Zur Zeit herrscht in meinem Bekanntenkreis eine seltsame Aufgeregtheit. Man ist aufgewühlt, sogar empört. Aus manch einem platzen Emotionen heraus, die vorher nie dagewesen schienen. Sehr zögerlich macht der eine oder die andere eine Bemerkung. Es fallen Begriffe wie: Familie, Geschwister, Verwandte, Pflege, Sterben, Teilen… Ganz langsam setzt sich ein Puzzle zusammen – es geht um die uralte Position in der Familie.
Ein ganzes Leben schienen diese früheren „Gesetze“ aus der Kernfamilie vergessen gewesen zu sein, zu sehr war man mit der eigenen neu gegründeten Familie, dem Beruf, Hausbau und allem, was das Leben noch von einem verlangte, beschäftigt. Es gab klare Regeln, wer wann zu welchen Feiertagen wohin reiste und wer wann die Eltern einlud. Alles schien perfekt getaktet.

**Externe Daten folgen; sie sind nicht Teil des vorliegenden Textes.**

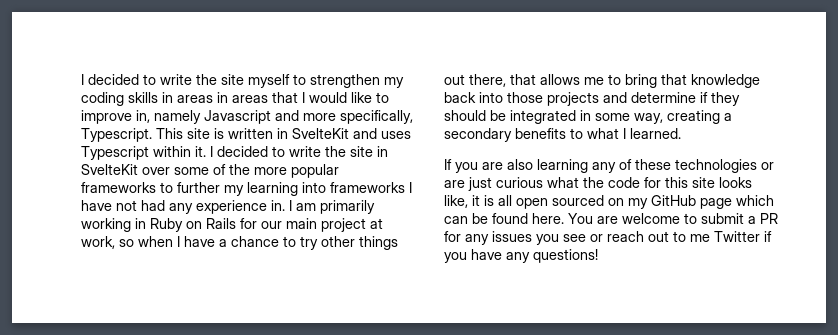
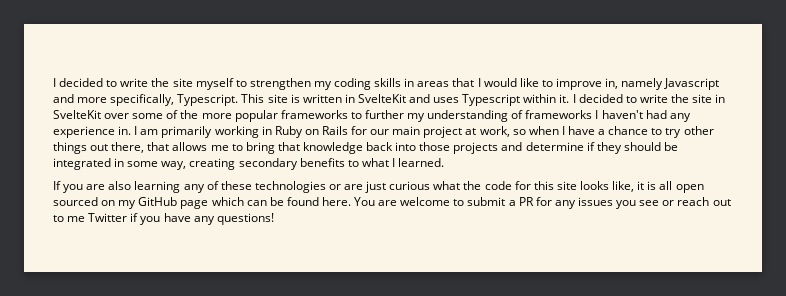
[217,92,268,103] in areas -> (450, 84) none
[247,182,412,196] [81,200,137,211] learning into frameworks I have not -> [427,110,643,122] understanding of frameworks I haven't
[724,113,732,121] a -> (236, 164) none

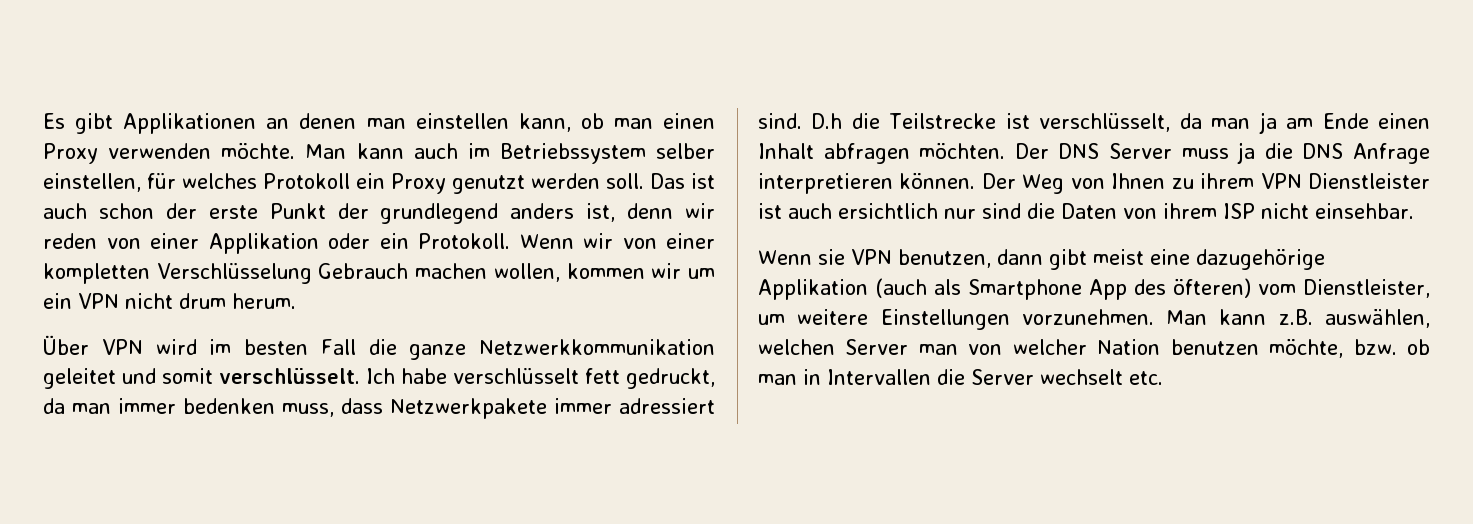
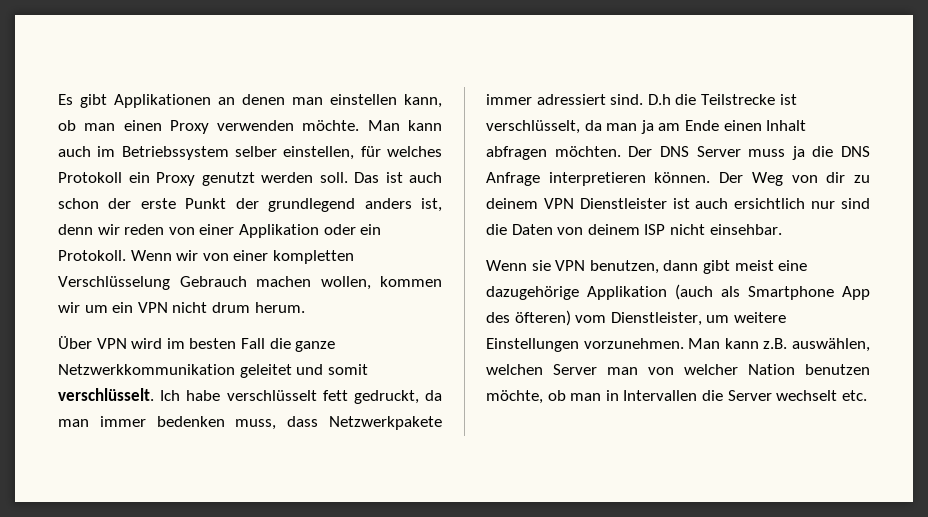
[1111,173,1255,189] Ihnen zu ihrem -> [826,172,870,183] [486,198,538,209] dir zu deinem
[1163,203,1217,219] ihrem -> [587,224,640,235] deinem
[1353,339,1397,355] bzw. -> (543, 397) none

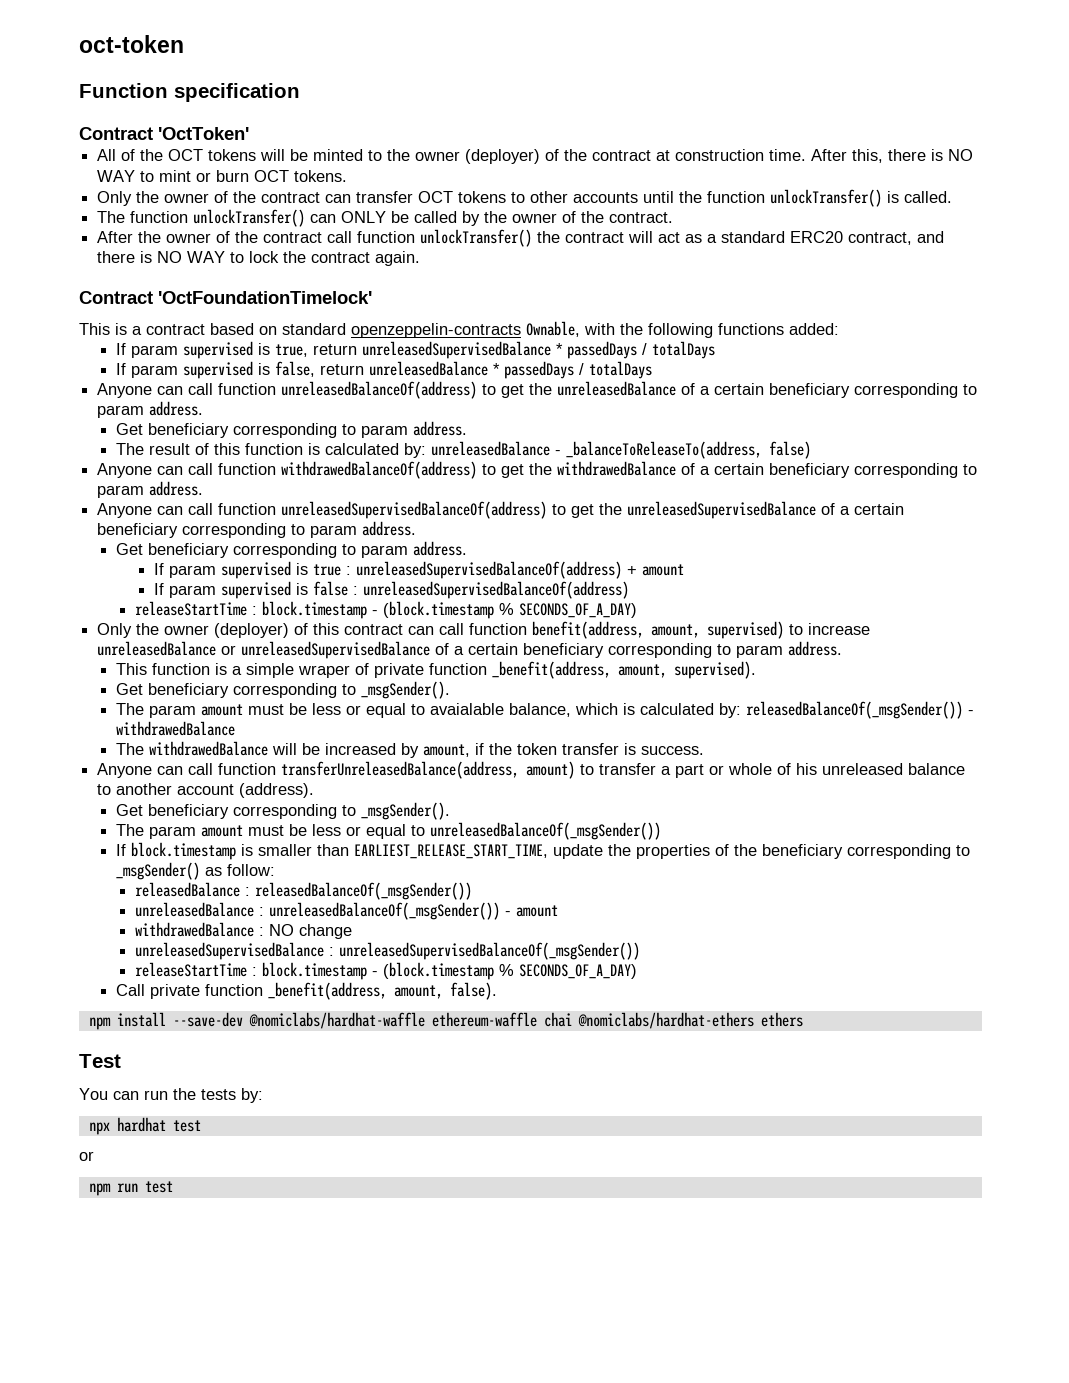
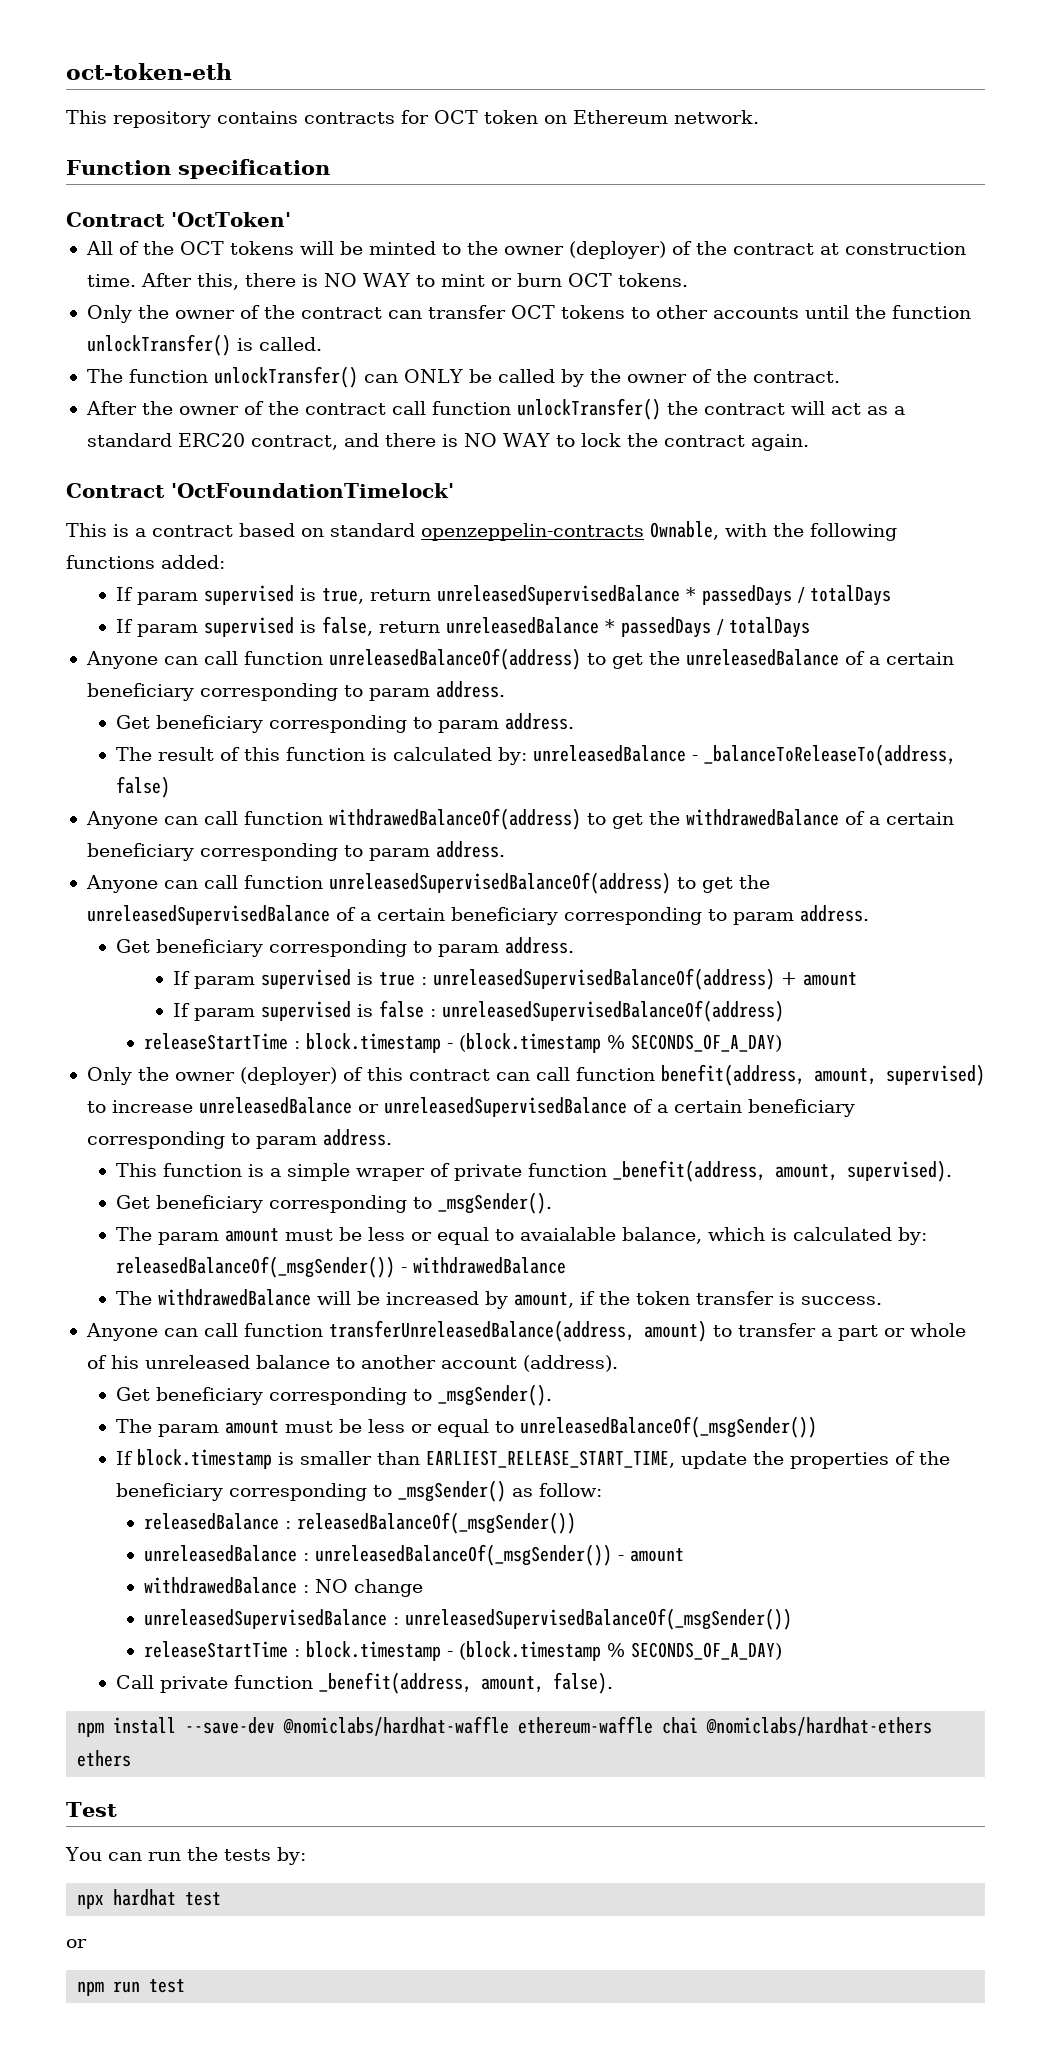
[79,35,184,53] oct-token -> [66,63,232,80] [66,110,759,128] oct-token-eth // This repository contains contracts for OCT token on Ethereum network.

Doch dann werden die Eltern krank, pflegebedürftig oder sterben sogar und ein Vulkan aus verdrängten Gefühlen bricht aus. Ein Brei an giftigen Auseinandersetzungen und Vorwürfen ergiesst sich über dieses alte Konstrukt. Gezeder und Schreierei um zum Teil lächerliche Dinge. Wer wann was von der Mutter, dem Vater bekommen hat, wer angeblich schon immer bevorzugt wurde, der Liebling in der Familie war. Rechthabersich wird emotional aufeinander eingedroschen bis alle vollkommen erschöpft sind und manchmal sogar vor Gericht landen. Ein Gericht, das nun höchst persönliche Verletzungen für einen regeln soll.
Ich habe in den vergangenen Wochen überraschend viele dieser Geschichten gehört. Menschen mit vermeintlich starkem Selbstbewusstsein und beruflicher Durchsetzungskraft treten plötzlich Tränen in die Augen, weil sie sich ein Leben lang falsch behandelt, ungeliebt oder übersehen gefühlt haben – und das von ihrer eigenen Familie.
Sind wir alle – trotz unserer (mittlerweile) faltigen Hülle – immer noch die kleinen Kinder von einst?